WHAT TO WORK ON
Please restate the entries verbatim. The copy should hold no pictures.

LISTED RECORDS
::::::::
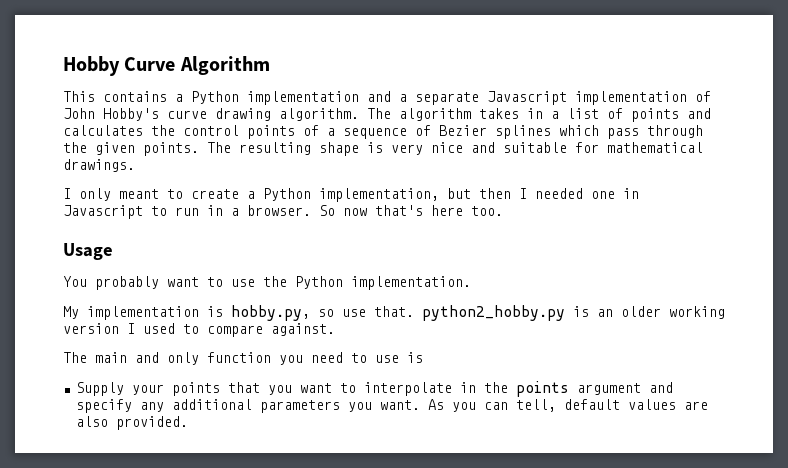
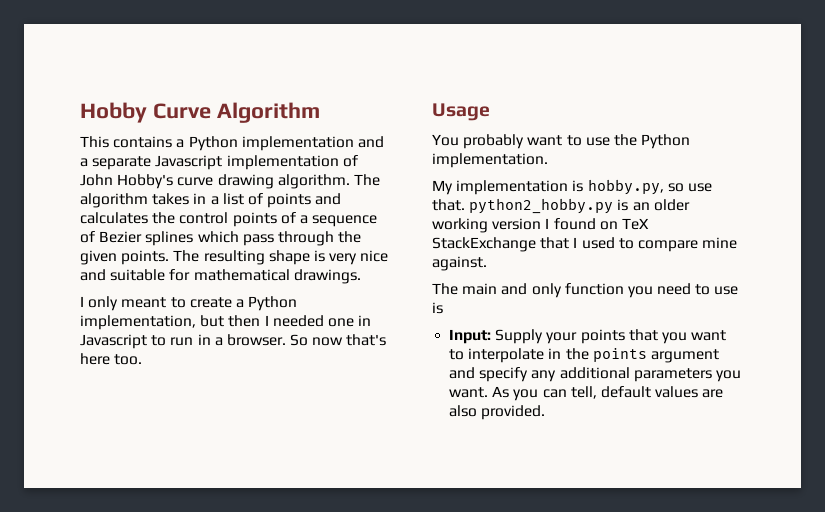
(135, 328) none -> [553,218,649,230] [432,237,578,252] found on TeX StackExchange that I
(263, 331) none -> [702,237,738,249] mine
(423, 357) none -> [449,329,492,344] Input:

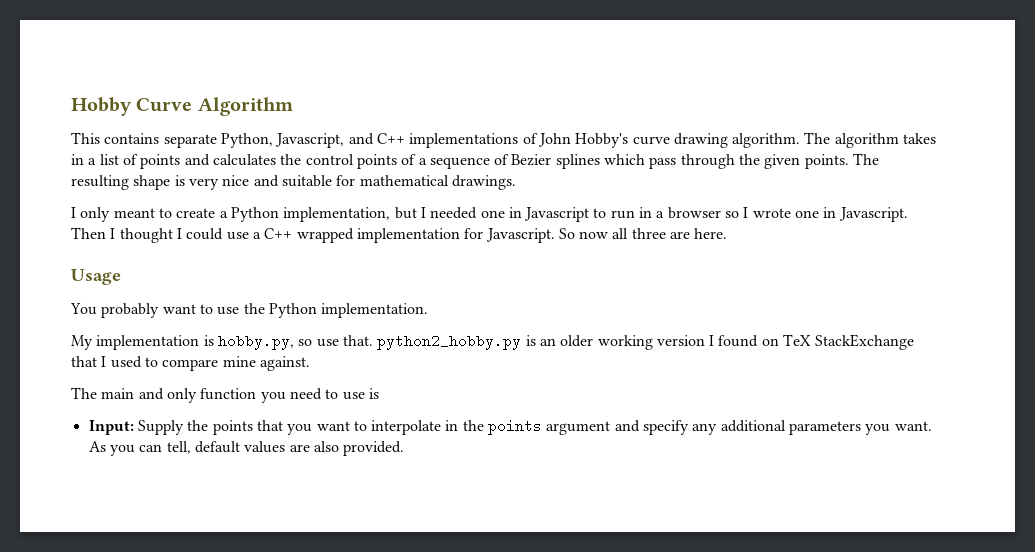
[176,136,384,151] [80,155,339,170] a Python implementation and a separate Javascript implementation -> [163,133,519,148] separate Python, Javascript, and C++ implementations
[228,315,261,327] then -> (417, 213) none
[226,334,387,346] [80,353,143,365] browser. So now that's here too. -> [667,207,908,222] [71,227,728,243] browser so I wrote one in Javascript. Then I thought I could use a C++ wrapped implementation for Javascript. So now all three are here.
[546,332,578,344] your -> [187,420,209,431] the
::::::::
RESPONSE AREA
(135, 328) none -> [553,218,649,230] [432,237,578,252] found on TeX StackExchange that I
(263, 331) none -> [702,237,738,249] mine
(423, 357) none -> [449,329,492,344] Input:

[176,136,384,151] [80,155,339,170] a Python implementation and a separate Javascript implementation -> [163,133,519,148] separate Python, Javascript, and C++ implementations
[228,315,261,327] then -> (417, 213) none
[226,334,387,346] [80,353,143,365] browser. So now that's here too. -> [667,207,908,222] [71,227,728,243] browser so I wrote one in Javascript. Then I thought I could use a C++ wrapped implementation for Javascript. So now all three are here.
[546,332,578,344] your -> [187,420,209,431] the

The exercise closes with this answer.